The commitsync() function submits the offset and blocks waiting for a response from the server. If no unrecoverable errors occur, commitsync () will try until it succeeds

    while(true) {
        ConsumerRecords<String, String> records = consumer.poll(100);
        
        for (ConsumerRecord<String, String> record : records) {
        }
        try {
            consumer.commitSync();
        } catch (Exception e) {
        }
    }
(2) commitasync(), asynchronous submission
  • The commitasync() function submits the request asynchronously, but commitasync() will try only once and will not send it again if it fails. Because it is possible that after the first failure to submit the offset, the consumer consumes a new batch of data and is ready to submit the offset. If the new offset is submitted successfully (the new offset is larger than the old one), and the old offset is submitted successfully again, when rebalancing occurs, a duplicate message will appear. Commitasync() supports callback functions.

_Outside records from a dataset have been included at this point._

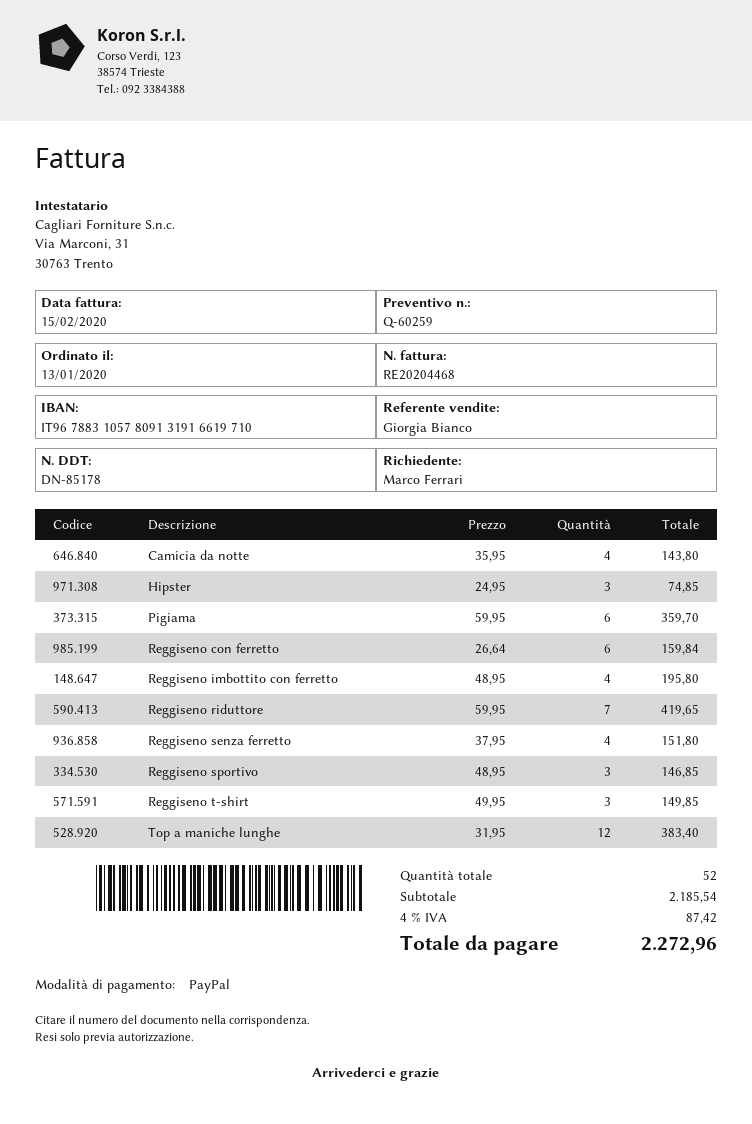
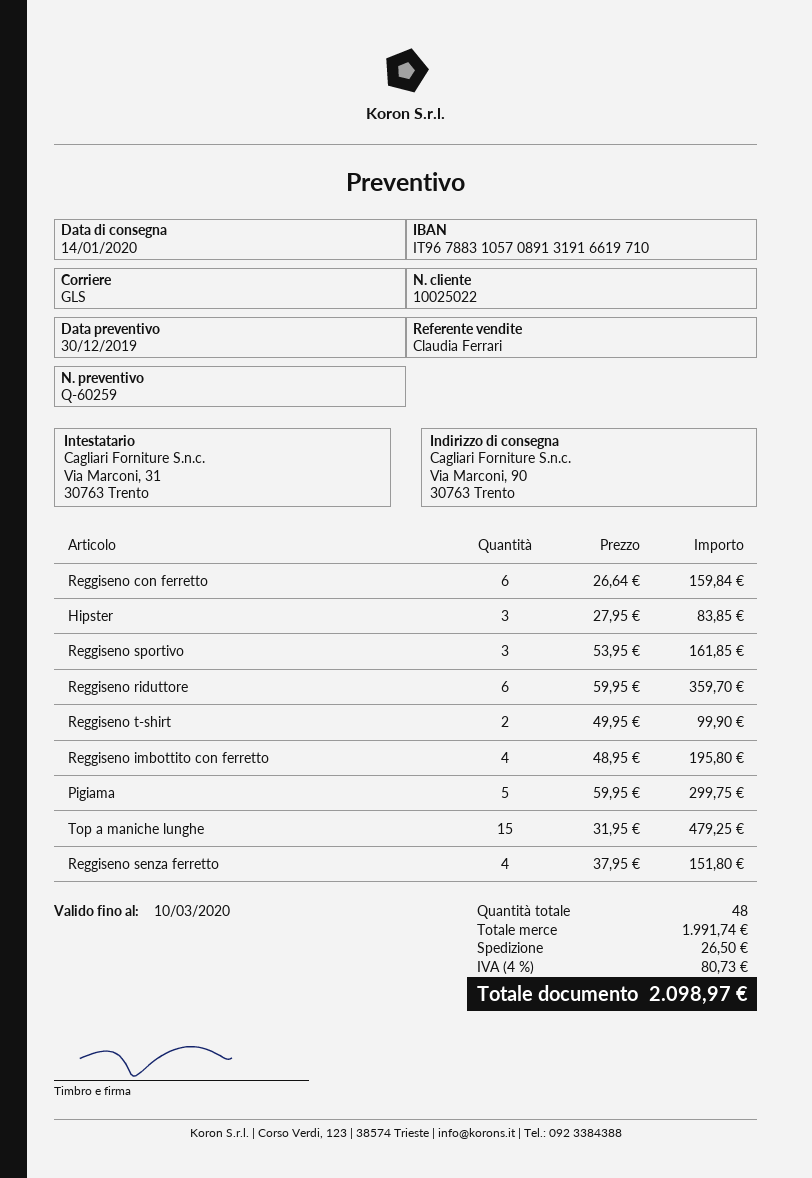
sales rep: Giorgia Bianco -> Claudia Ferrari
bank account: IT9678831057809131916619710 -> IT9678831057089131916619710
Camicia da notte: 4 x 35.95 = 143.80 -> none
Hipster: 3 x 24.95 = 74.85 -> 3 x 27.95 = 83.85
Pigiama: 6 x 59.95 = 359.70 -> 5 x 59.95 = 299.75
Reggiseno riduttore: 7 x 59.95 = 419.65 -> 6 x 59.95 = 359.70
Reggiseno sportivo: 3 x 48.95 = 146.85 -> 3 x 53.95 = 161.85
Reggiseno t-shirt: 3 x 49.95 = 149.85 -> 2 x 49.95 = 99.90
Top a maniche lunghe: 12 x 31.95 = 383.40 -> 15 x 31.95 = 479.25
total quantity: 52 -> 48
subtotal: 2185.54 -> 1991.74
shipping: none -> 26.50
tax: 4% = 87.42 -> 4% = 80.73
total: 2272.96 -> 2098.97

(3) synchronous and asynchronous combined submission
try {
        AtomicInteger atomicInteger = new AtomicInteger(0);
        while (true) {
            ConsumerRecords<String, String> records = consumer.poll(5);
            for (ConsumerRecord<String, String> record : records) {
            }
            consumer.commitAsync(new OffsetCommitCallback() {
                private int marker = atomicInteger.incrementAndGet();
                @Override
                public void onComplete(Map<TopicPartition, OffsetAndMetadata> offsets,
                                       Exception exception) {
                    //Verify when you want to retry when an error occurs. The incrementandget method of atomicinteger above is used for incremental guarantee. When it fails, check whether the current submission is the latest one.

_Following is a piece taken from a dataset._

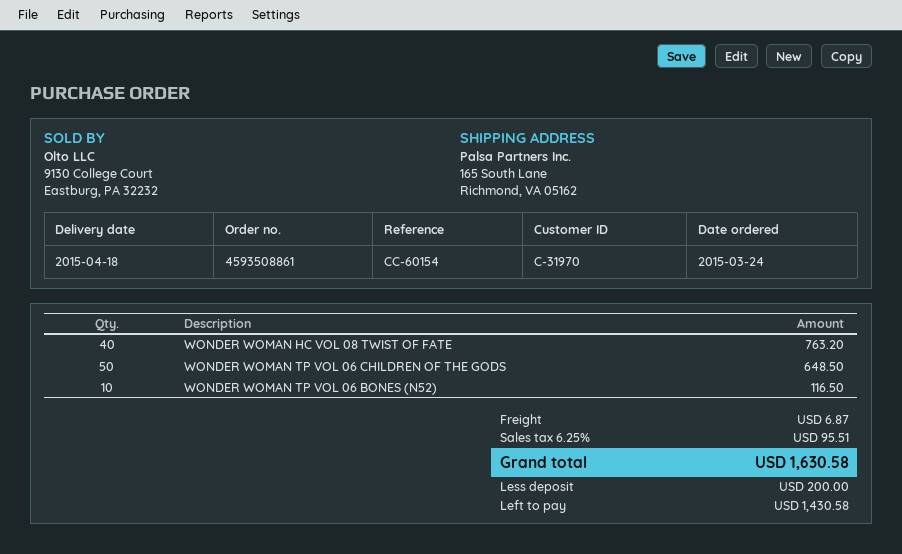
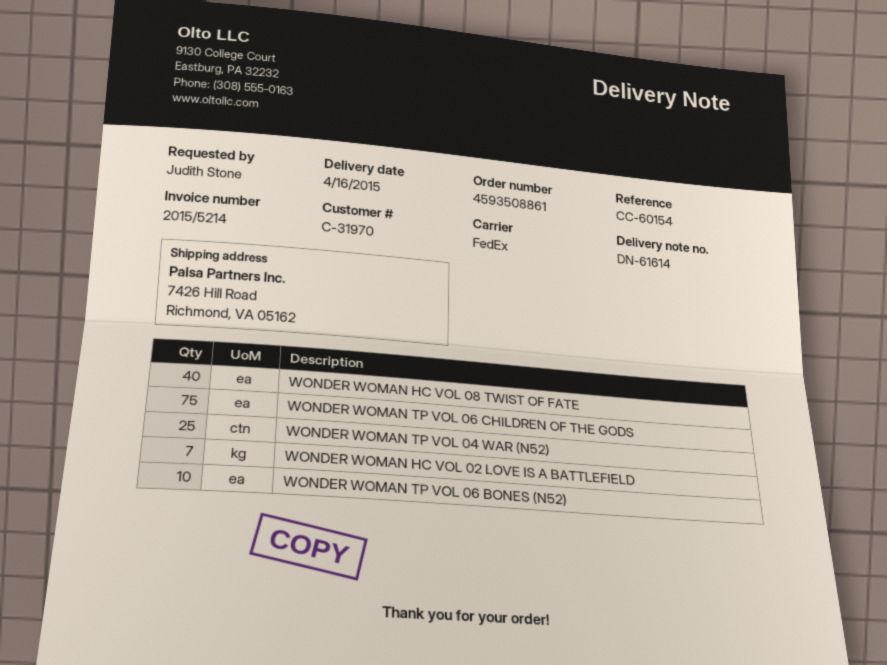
delivery date: 2015-04-18 -> 2015-04-16
ship to: 165 South Lane, Richmond, VA 05162 -> 7426 Hill Road, Richmond, VA 05162
WONDER WOMAN TP VOL 06 CHILDREN OF THE GODS: 50 -> 75
WONDER WOMAN TP VOL 04 WAR (N52): none -> 25
WONDER WOMAN HC VOL 02 LOVE IS A BATTLEFIELD: none -> 7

                    if (exception != null) {
                        if (marker == atomicInteger.get()) consumer.commitAsync(this);
                    }
                }
            });
        }
    } catch (WakeupException e) {
        // ignore for shutdown
    } finally {
        consumer.commitSync(); //Block
        consumer.close();
        System.out.println("Closed consumer and we are done");
    }
(4) submit specific offset
        Map<TopicPartition,OffsetAndMetadata> currentOffsets = Maps.newHashMap();
        int count = 0;
        try {
            while(true) {
                ConsumerRecords<String, String> records = consumer.poll(100);
                for (ConsumerRecord<String, String> record : records) {
                    System.out.printf("topic = %s,partition = %s,offset = %s,customer = %s",
                            record.topic(),record.partition(),record.offset(),record.key());
                    currentOffsets.put(new TopicPartition(record.topic(),record.partition()),
                            new OffsetAndMetadata(record.offset() + 1));
                    if( count % 1000 == 0) {
                        // no callback
                        consumer.commitAsync(currentOffsets,null);
                    }
                    count ++;
                }
            }
        } finally {
            try {
                consumer.commitSync();
            } finally {
                consumer.close();
            }
        }

3. Offset cache

On the broker, there is a cache about the offset, which records the latest offset information of the (topic, group ID) dimension. When the consumer client commits the offset, the offset will synchronously update the cache and write it to the corresponding log file. When the broker goes down, the corresponding broker in partition replica will rebuild the cache from the log file.